== INPUT FOR THIS TASK

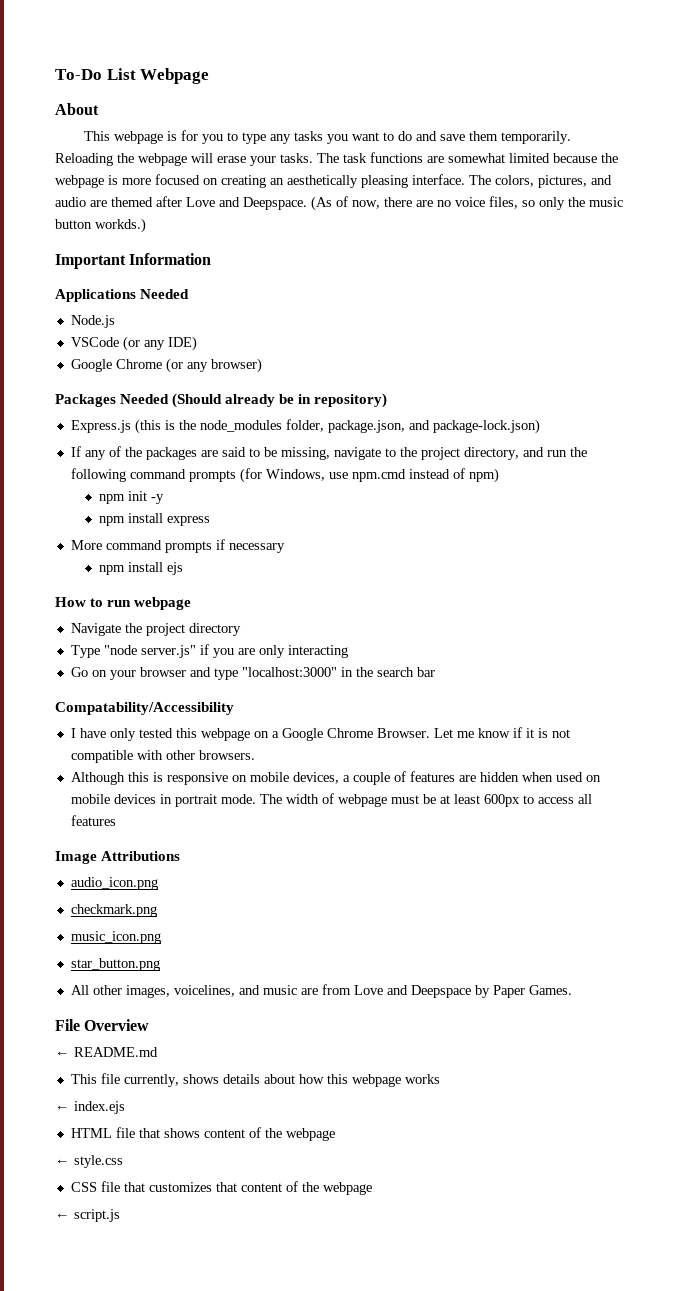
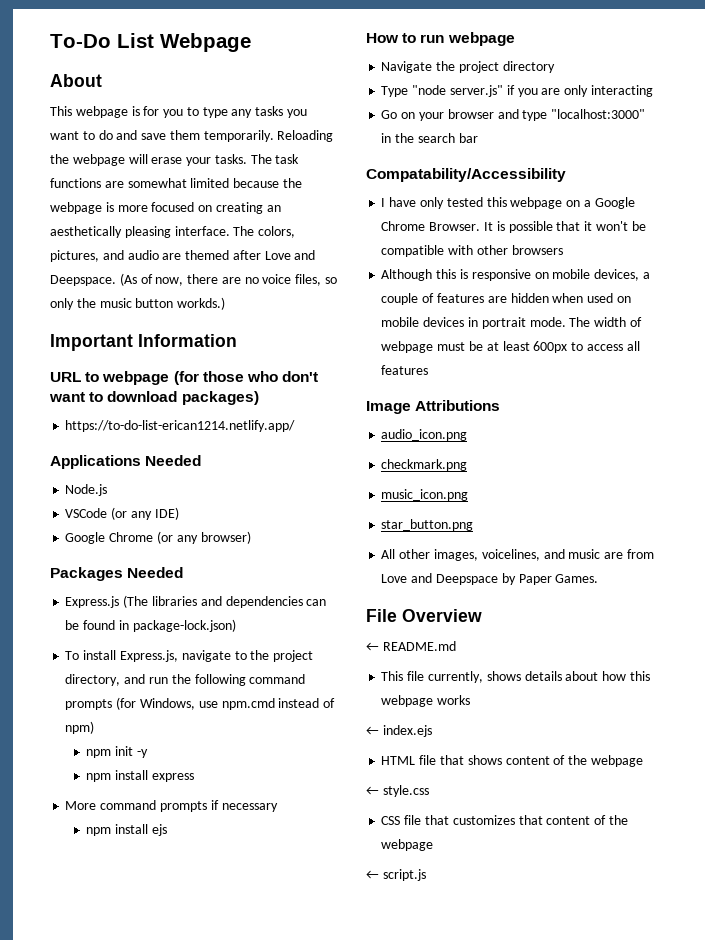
+ URL to webpage (for those who don't want to download packages)
+ https://to-do-list-erican1214.netlify.app/
- Packages Needed (Should already be in repository)
- Express.js (this is the node_modules folder, package.json, and package-lock.json)
- If any of the packages are said to be missing, navigate to the project directory, and run the following command prompts (for Windows, use npm.cmd instead of npm)
+ Packages Needed
+ Express.js (The libraries and dependencies can be found in package-lock.json)
+ To install Express.js, navigate to the project directory, and run the following command prompts (for Windows, use npm.cmd instead of npm)
- Let me know if it is not compatible with other browsers.
+ It is possible that it won't be compatible with other browsers

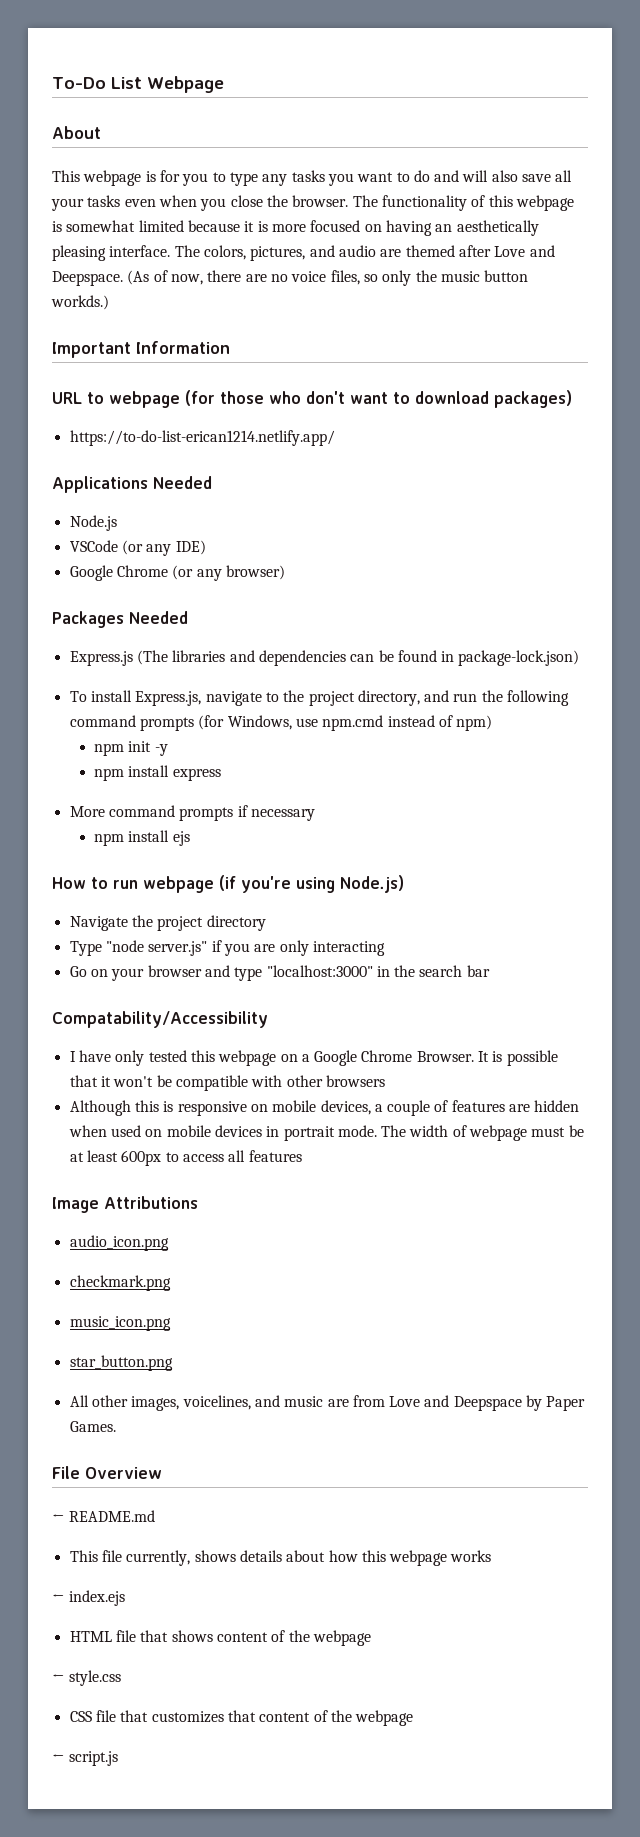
- This webpage is for you to type any tasks you want to do and save them temporarily. Reloading the webpage will erase your tasks. The task functions are somewhat limited because the webpage is more focused on creating an aesthetically pleasing interface.
+ This webpage is for you to type any tasks you want to do and will also save all your tasks even when you close the browser. The functionality of this webpage is somewhat limited because it is more focused on having an aesthetically pleasing interface.
- How to run webpage
+ How to run webpage (if you're using Node.js)

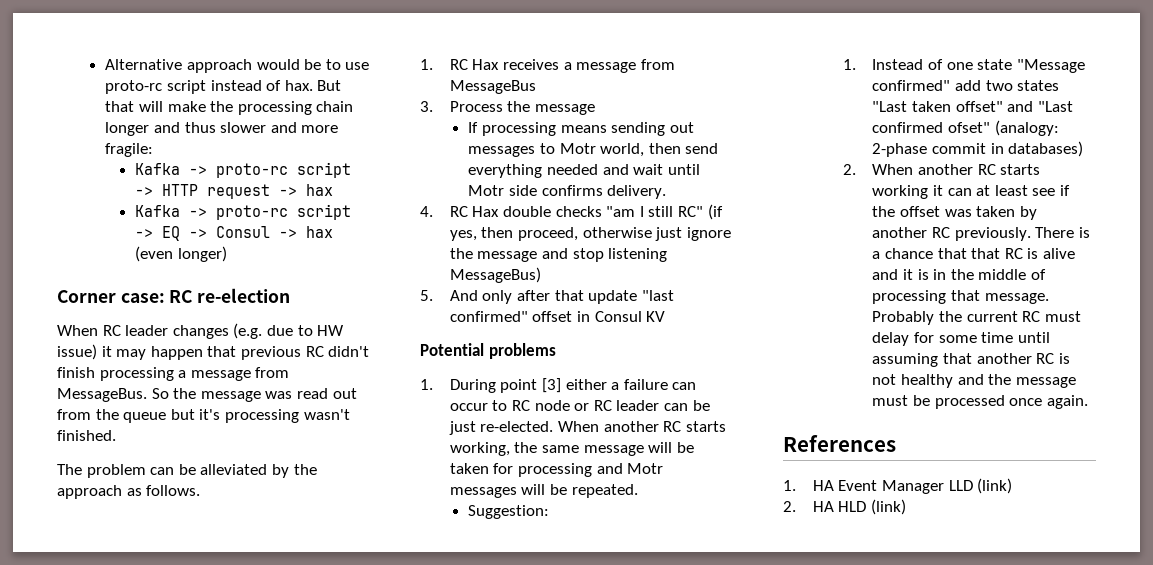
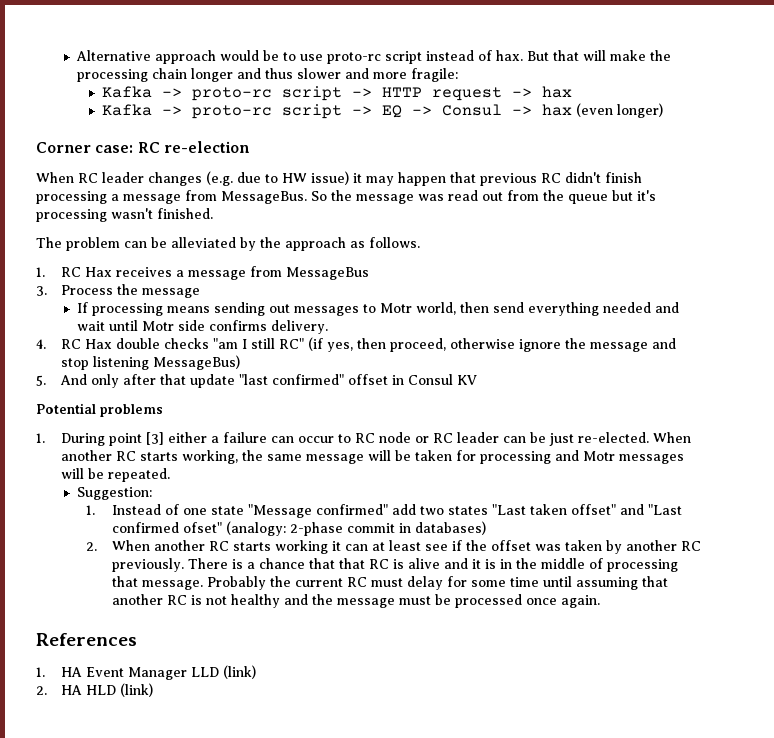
- 4. RC Hax double checks "am I still RC" (if yes, then proceed, otherwise just ignore the message and stop listening MessageBus)
+ 4. RC Hax double checks "am I still RC" (if yes, then proceed, otherwise ignore the message and stop listening MessageBus)

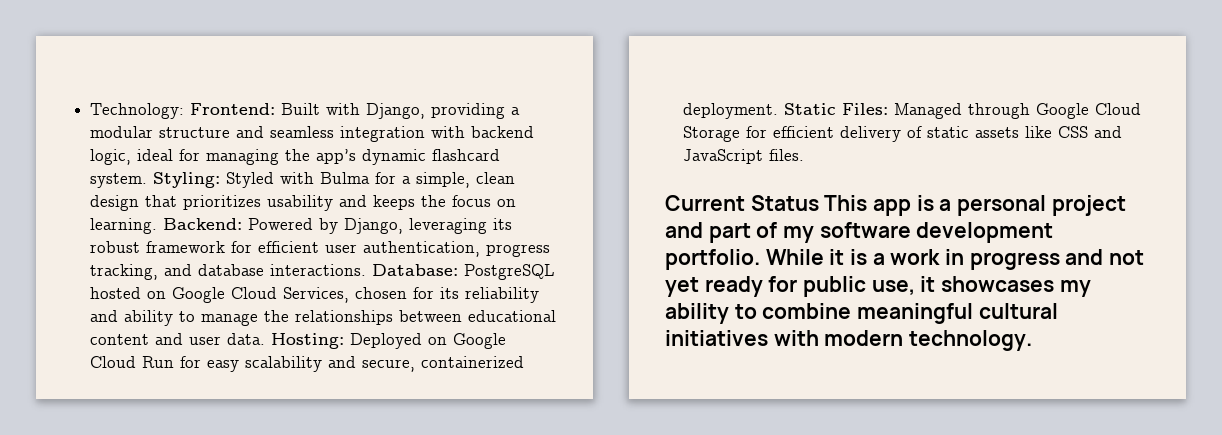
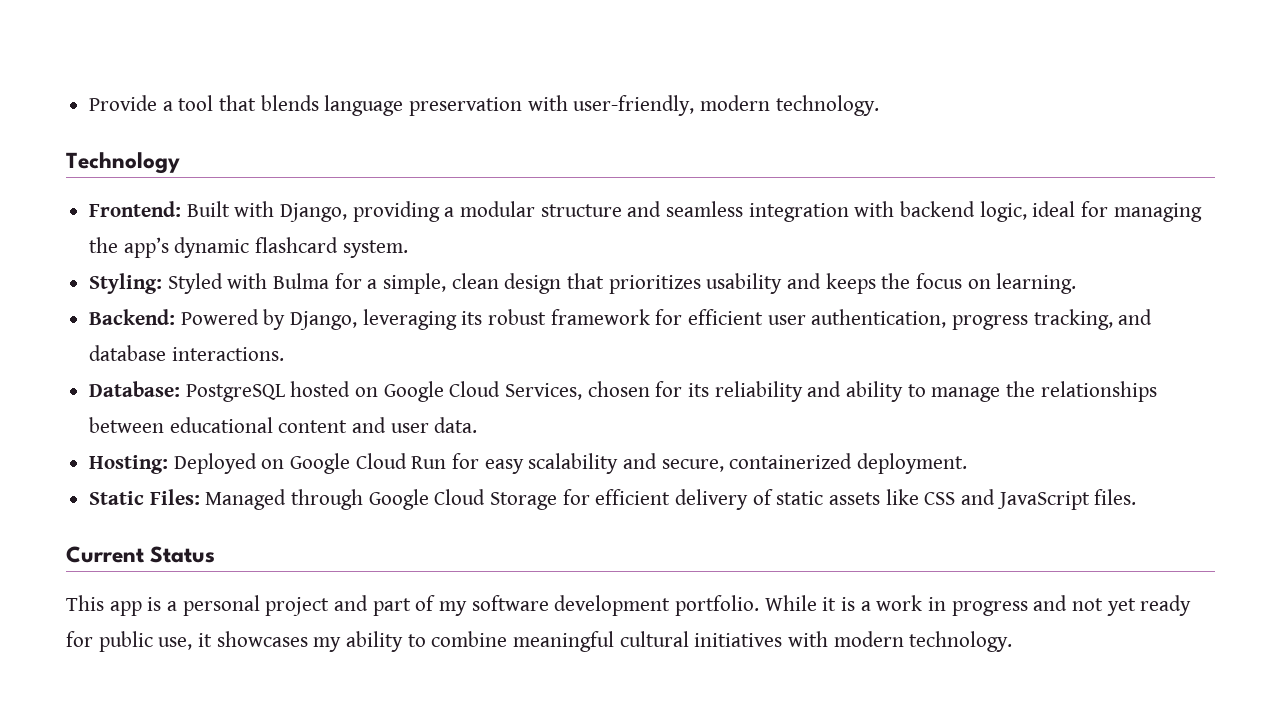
- Technology: Frontend:
+ Provide a tool that blends language preservation with user-friendly, modern technology.
+ Technology
+ Frontend:
- Built with Django, providing a modular structure and seamless integration with backend logic, ideal for managing the app’s dynamic flashcard system. Styling:
+ Built with Django, providing a modular structure and seamless integration with backend logic, ideal for managing the app’s dynamic flashcard system.
+ Styling:
- Styled with Bulma for a simple, clean design that prioritizes usability and keeps the focus on learning. Backend:
+ Styled with Bulma for a simple, clean design that prioritizes usability and keeps the focus on learning.
+ Backend:
- Powered by Django, leveraging its robust framework for efficient user authentication, progress tracking, and database interactions. Database:
+ Powered by Django, leveraging its robust framework for efficient user authentication, progress tracking, and database interactions.
+ Database:
- PostgreSQL hosted on Google Cloud Services, chosen for its reliability and ability to manage the relationships between educational content and user data. Hosting:
+ PostgreSQL hosted on Google Cloud Services, chosen for its reliability and ability to manage the relationships between educational content and user data.
+ Hosting:
- Deployed on Google Cloud Run for easy scalability and secure, containerized deployment. Static Files:
+ Deployed on Google Cloud Run for easy scalability and secure, containerized deployment.
+ Static Files:
- Current Status This app is a personal project and part of my software development portfolio.
+ Current Status
+ This app is a personal project and part of my software development portfolio.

====

## HOW TO COMPLETE THIS TASK
Read the entries above and find each line holding the word "want". Copy it out.

## YOUR RESPONSE
+ URL to webpage (for those who don't want to download packages)
- This webpage is for you to type any tasks you want to do and save them temporarily. Reloading the webpage will erase your tasks. The task functions are somewhat limited because the webpage is more focused on creating an aesthetically pleasing interface.
+ This webpage is for you to type any tasks you want to do and will also save all your tasks even when you close the browser. The functionality of this webpage is somewhat limited because it is more focused on having an aesthetically pleasing interface.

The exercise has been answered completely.